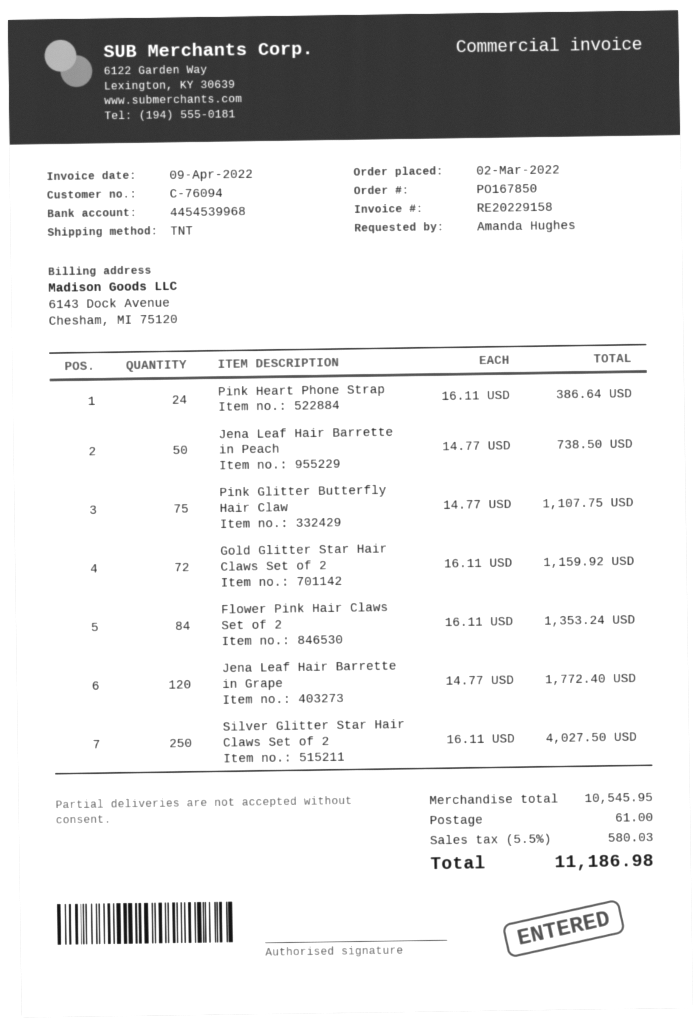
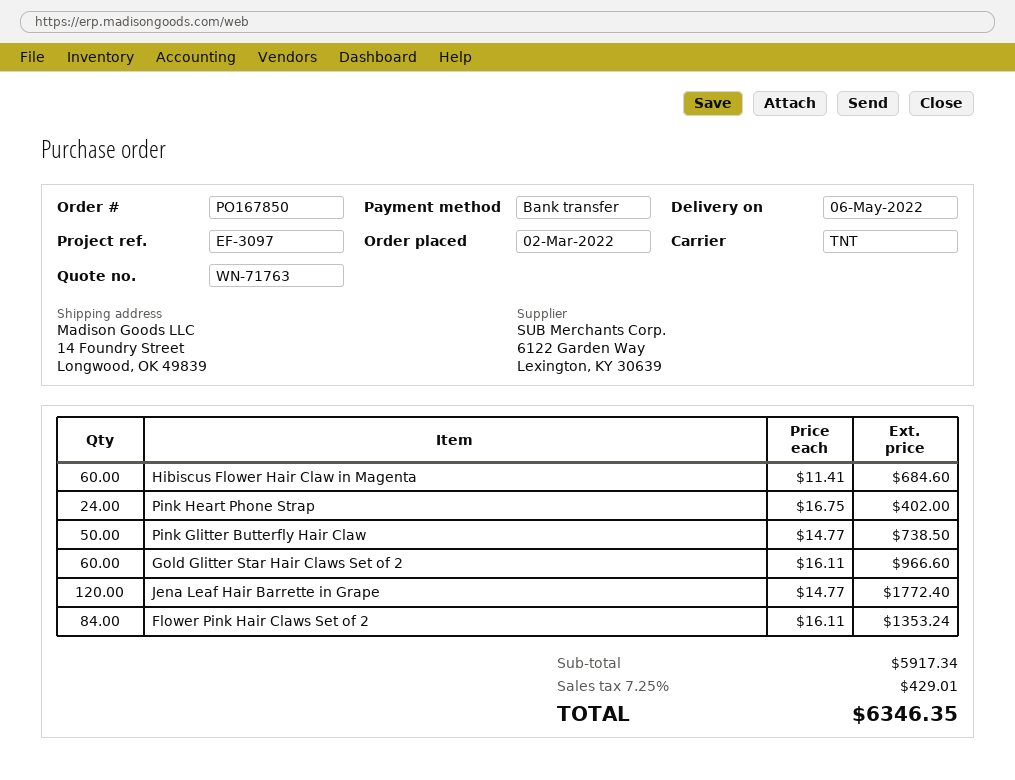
Pink Heart Phone Strap: 24 x 16.11 = 386.64 -> 24 x 16.75 = 402.00
Jena Leaf Hair Barrette in Peach: 50 x 14.77 = 738.50 -> none
Pink Glitter Butterfly Hair Claw: 75 x 14.77 = 1107.75 -> 50 x 14.77 = 738.50
Gold Glitter Star Hair Claws Set of 2: 72 x 16.11 = 1159.92 -> 60 x 16.11 = 966.60
Silver Glitter Star Hair Claws Set of 2: 250 x 16.11 = 4027.50 -> none
Hibiscus Flower Hair Claw in Magenta: none -> 60 x 11.41 = 684.60
subtotal: 10545.95 -> 5917.34
shipping: 61.00 -> none
tax: 5.5% = 580.03 -> 7.25% = 429.01
total: 11186.98 -> 6346.35

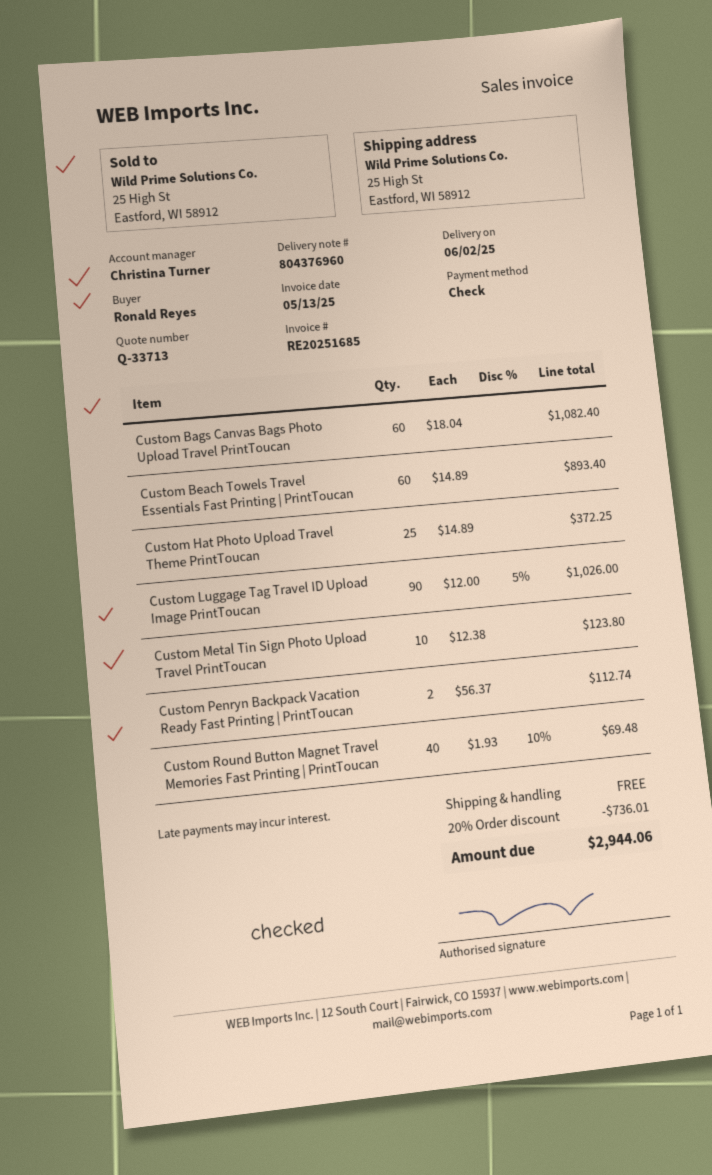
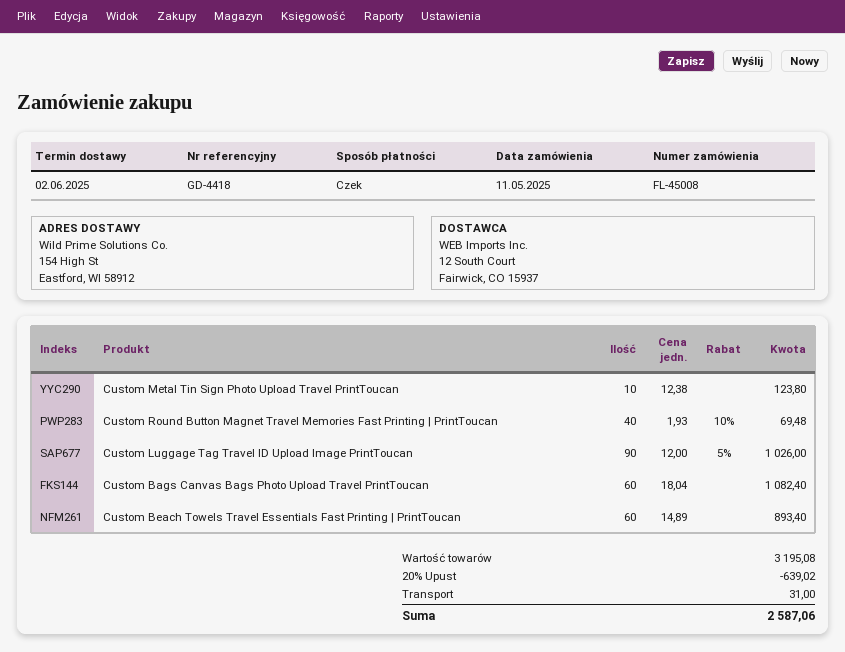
ship to: 25 High St, Eastford, WI 58912 -> 154 High St, Eastford, WI 58912
Custom Hat Photo Upload Travel Theme PrintToucan: 25 x 14.89 = 372.25 -> none
Custom Penryn Backpack Vacation Ready Fast Printing | PrintToucan: 2 x 56.37 = 112.74 -> none
discount: 20% = 736.01 -> 20% = 639.02
shipping: 0.00 -> 31.00
total: 2944.06 -> 2587.06

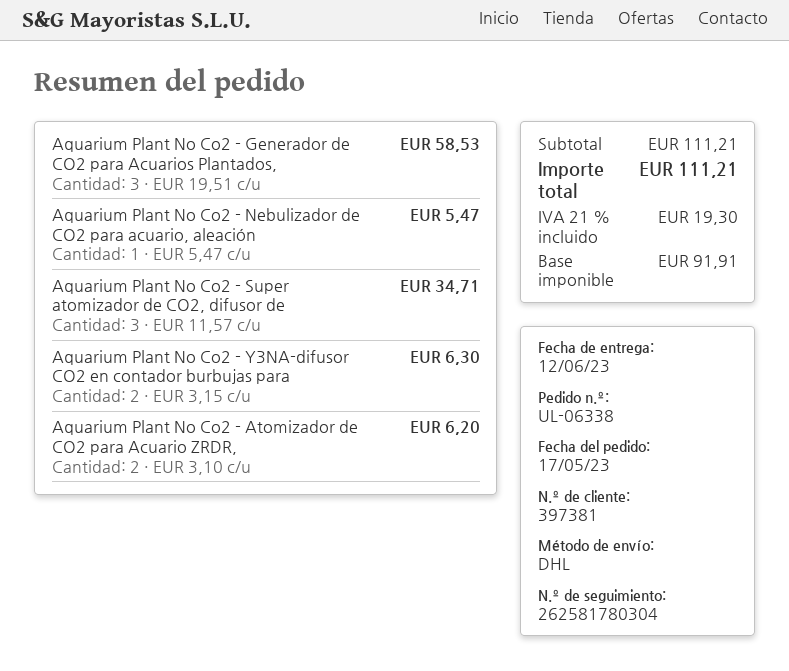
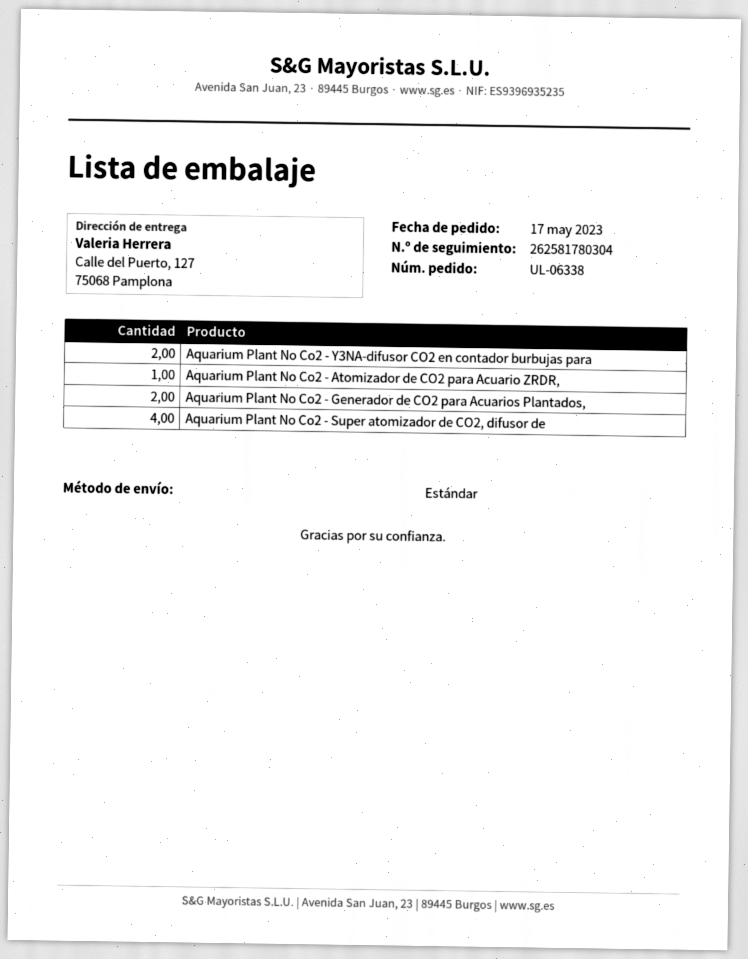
shipping method: DHL -> standard
Aquarium Plant No Co2 - Generador de CO2 para Acuarios Plantados,: 3 -> 2
Aquarium Plant No Co2 - Nebulizador de CO2 para acuario, aleación: 1 -> none
Aquarium Plant No Co2 - Super atomizador de CO2, difusor de: 3 -> 4
Aquarium Plant No Co2 - Atomizador de CO2 para Acuario ZRDR,: 2 -> 1

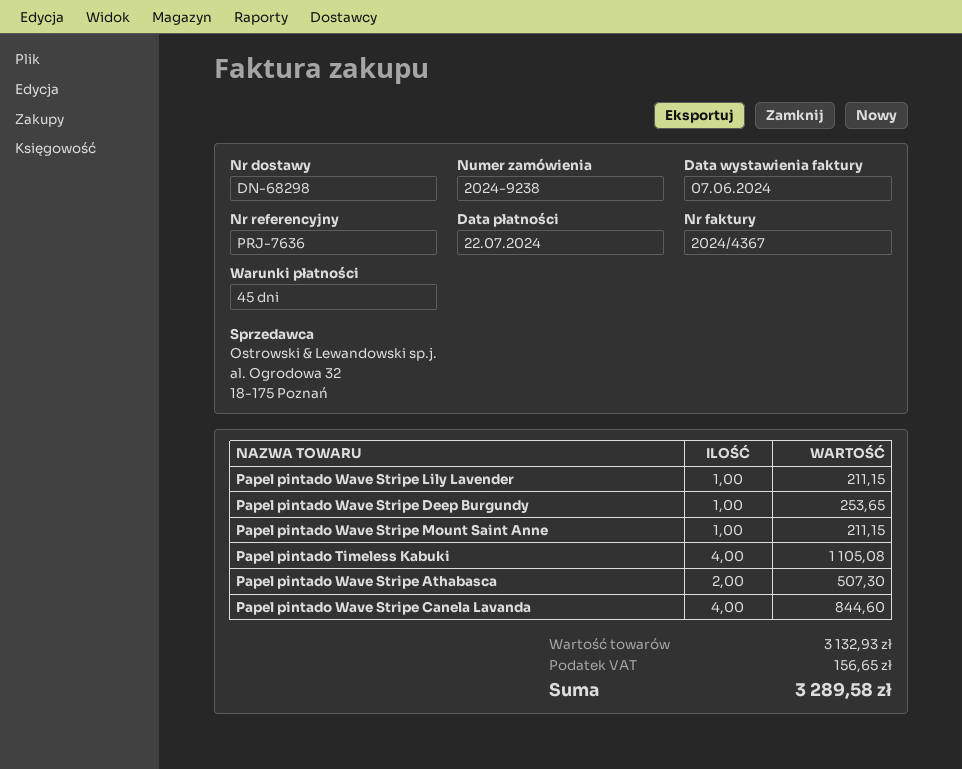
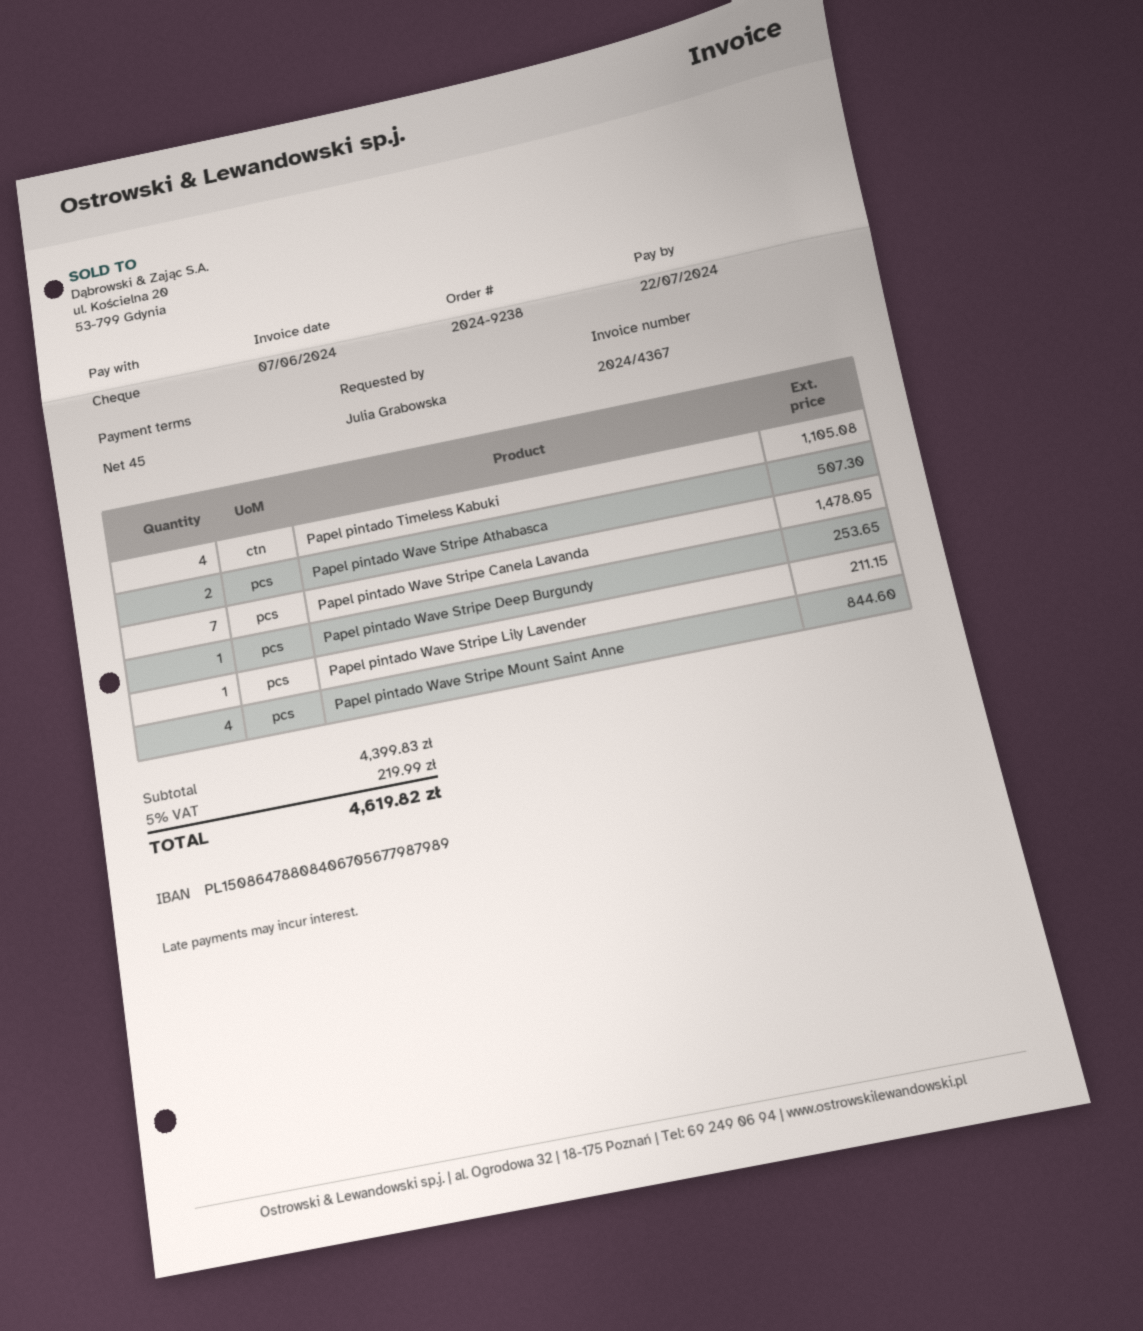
Papel pintado Wave Stripe Mount Saint Anne: 1 for 211.15 -> 4 for 844.60
Papel pintado Wave Stripe Canela Lavanda: 4 for 844.60 -> 7 for 1478.05
subtotal: 3132.93 -> 4399.83
tax: 156.65 -> 219.99
total: 3289.58 -> 4619.82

-=-=-

TO DO: Give back the whole listing exactly as written. Do not include any picture.

SOLUTION FOR THIS PROBLEM:
Pink Heart Phone Strap: 24 x 16.11 = 386.64 -> 24 x 16.75 = 402.00
Jena Leaf Hair Barrette in Peach: 50 x 14.77 = 738.50 -> none
Pink Glitter Butterfly Hair Claw: 75 x 14.77 = 1107.75 -> 50 x 14.77 = 738.50
Gold Glitter Star Hair Claws Set of 2: 72 x 16.11 = 1159.92 -> 60 x 16.11 = 966.60
Silver Glitter Star Hair Claws Set of 2: 250 x 16.11 = 4027.50 -> none
Hibiscus Flower Hair Claw in Magenta: none -> 60 x 11.41 = 684.60
subtotal: 10545.95 -> 5917.34
shipping: 61.00 -> none
tax: 5.5% = 580.03 -> 7.25% = 429.01
total: 11186.98 -> 6346.35

ship to: 25 High St, Eastford, WI 58912 -> 154 High St, Eastford, WI 58912
Custom Hat Photo Upload Travel Theme PrintToucan: 25 x 14.89 = 372.25 -> none
Custom Penryn Backpack Vacation Ready Fast Printing | PrintToucan: 2 x 56.37 = 112.74 -> none
discount: 20% = 736.01 -> 20% = 639.02
shipping: 0.00 -> 31.00
total: 2944.06 -> 2587.06

shipping method: DHL -> standard
Aquarium Plant No Co2 - Generador de CO2 para Acuarios Plantados,: 3 -> 2
Aquarium Plant No Co2 - Nebulizador de CO2 para acuario, aleación: 1 -> none
Aquarium Plant No Co2 - Super atomizador de CO2, difusor de: 3 -> 4
Aquarium Plant No Co2 - Atomizador de CO2 para Acuario ZRDR,: 2 -> 1

Papel pintado Wave Stripe Mount Saint Anne: 1 for 211.15 -> 4 for 844.60
Papel pintado Wave Stripe Canela Lavanda: 4 for 844.60 -> 7 for 1478.05
subtotal: 3132.93 -> 4399.83
tax: 156.65 -> 219.99
total: 3289.58 -> 4619.82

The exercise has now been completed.